The Stage is Set: A Rally for Unity, A Funeral for an Alliance
Patna’s Gandhi Maidan has long been the crucible of Indian political history, witnessing everything from Jayaprakash Narayan’s call for ‘Total Revolution’ to countless political coronations. But on August 27, 2017, the historic ground became the stage for a public, political divorce, sealed with a single, caustic question that echoed across the sea of humanity: “Aaya Ji Nitishwa?” (Did Nitish-wa come?).
The event was the Rashtriya Janata Dal’s (RJD) mega “Desh Bachao, BJP Bhagao” (Save the Country, Oust the BJP) rally. The irony was thicker than the humid monsoon air. A rally designed to showcase a united opposition against the BJP ended up being the unofficial funeral ceremony for the very ‘Mahagathbandhan’ (Grand Alliance) that had resoundingly defeated the BJP in Bihar just two years prior.

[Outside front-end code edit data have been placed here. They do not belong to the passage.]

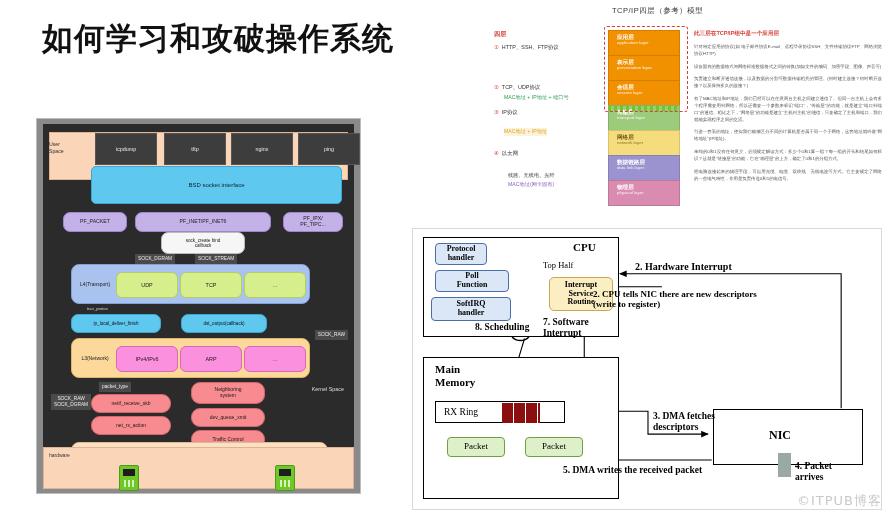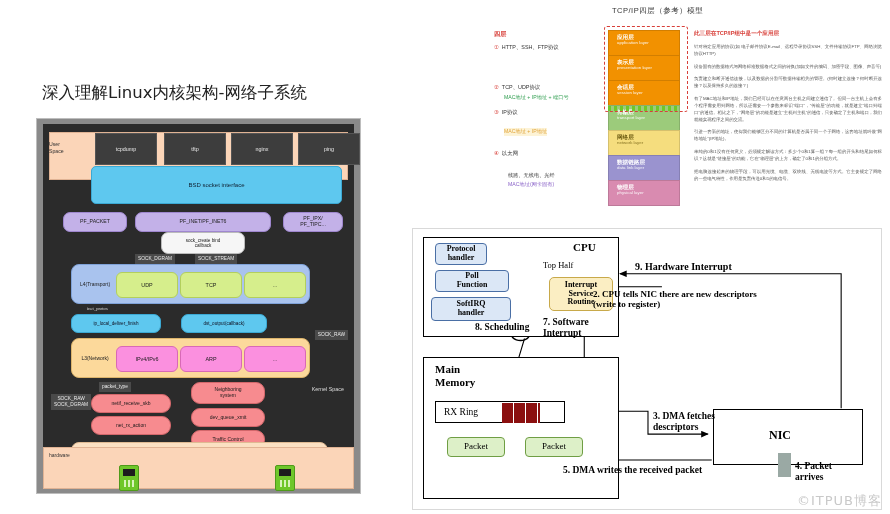"如何学习和攻破操作系统" div.title { html: none -> <div>如何学习和攻破操作系统</div> }
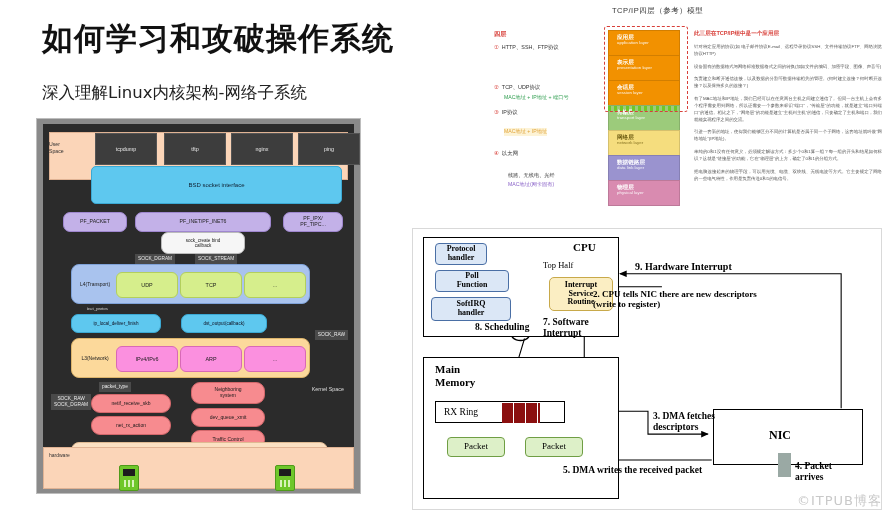"深入理解Linux内核架构-网络子系统" div.subtitle { html: <div>深入理解Linux内核架构-网络子系统</div> -> none }
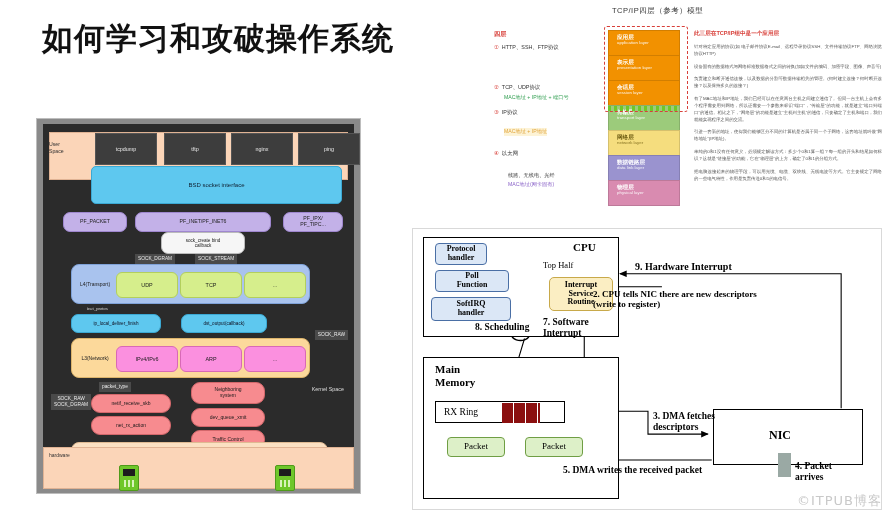"9. Hardware Interrupt" div.lbl { text: 9 -> 2 }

The Political Earthquake: Nitish Kumar‘s Shock Exit
The rally’s central ghost was the man who wasn’t there: Chief Minister Nitish Kumar. Just a month earlier, in a move that stunned the nation, he had severed ties with the RJD and the Congress. Citing corruption allegations against his then-deputy, Tejashwi Yadav, he walked out of the alliance one evening and was sworn in as Chief Minister with BJP support the very next morning. The political earthquake had already happened, but this rally was the deafening aftershock.
Lalu’s Masterstroke: The Taunt Heard Across Bihar
On stage, RJD supremo Lalu Prasad Yadav was in his element. The master orator, with his unmatched rustic wit, held the crowd in a trance. He didn’t just address them; he performed. And his lead actor was the absent Nitish Kumar.
When the mocking question, “Aaya Ji Nitishwa?”, was hurled from the stage and chanted by the crowd, it was more than just a taunt. The “-wa” suffix in the Bihari dialect is a colloquial, often dismissive, way of referring to someone. It was a public stripping of respect, a declaration that Nitish, the former partner, was now just another adversary.
From ‘Sushasan Babu’ to ‘Paltu Ram’: The Narrative of Betrayal
Lalu expertly painted Nitish’s move as the ultimate betrayal—a betrayal of the 2015 mandate given to the Mahagathbandhan to keep the BJP out of power. For the lakhs of RJD supporters gathered, Nitish Kumar was no longer ‘Sushasan Babu’ (Mr. Good Governance); he was ‘Paltu Ram’, the perennial turncoat who had opportunistically returned to the BJP’s fold. This narrative would stick for years to come.
A Show of Strength and a Son’s Anointment
The rally served a dual purpose for the RJD. Firstly, it was a massive show of strength. By filling the iconic Maidan, Lalu sent a clear message: with or without Nitish, his connection with his core vote bank was intact. Secondly, it was the formal anointment of his son, Tejashwi Yadav, as the undisputed leader of the opposition. Sharing the stage with other national opposition figures like Mamata Banerjee, Tejashwi was positioned as the new face of the fight in Bihar.
The Aftershock: Drawing the Battle Lines for Bihar
In hindsight, the “Aaya Ji Nitishwa?” rally was a pivotal moment. It officially drew the battle lines for the 2019 Lok Sabha and 2020 Assembly elections. For Nitish Kumar and the JD(U), their absence was a statement in itself—a silent confirmation that they had chosen a different path with the BJP.
The question asked that day at Gandhi Maidan was rhetorical. Everyone knew Nitish wasn’t there. But by asking it so publicly, Lalu Prasad Yadav turned his absence into a powerful symbol of a political promise broken, transforming a rally into the final, bitter chapter of a famed and fraught political partnership.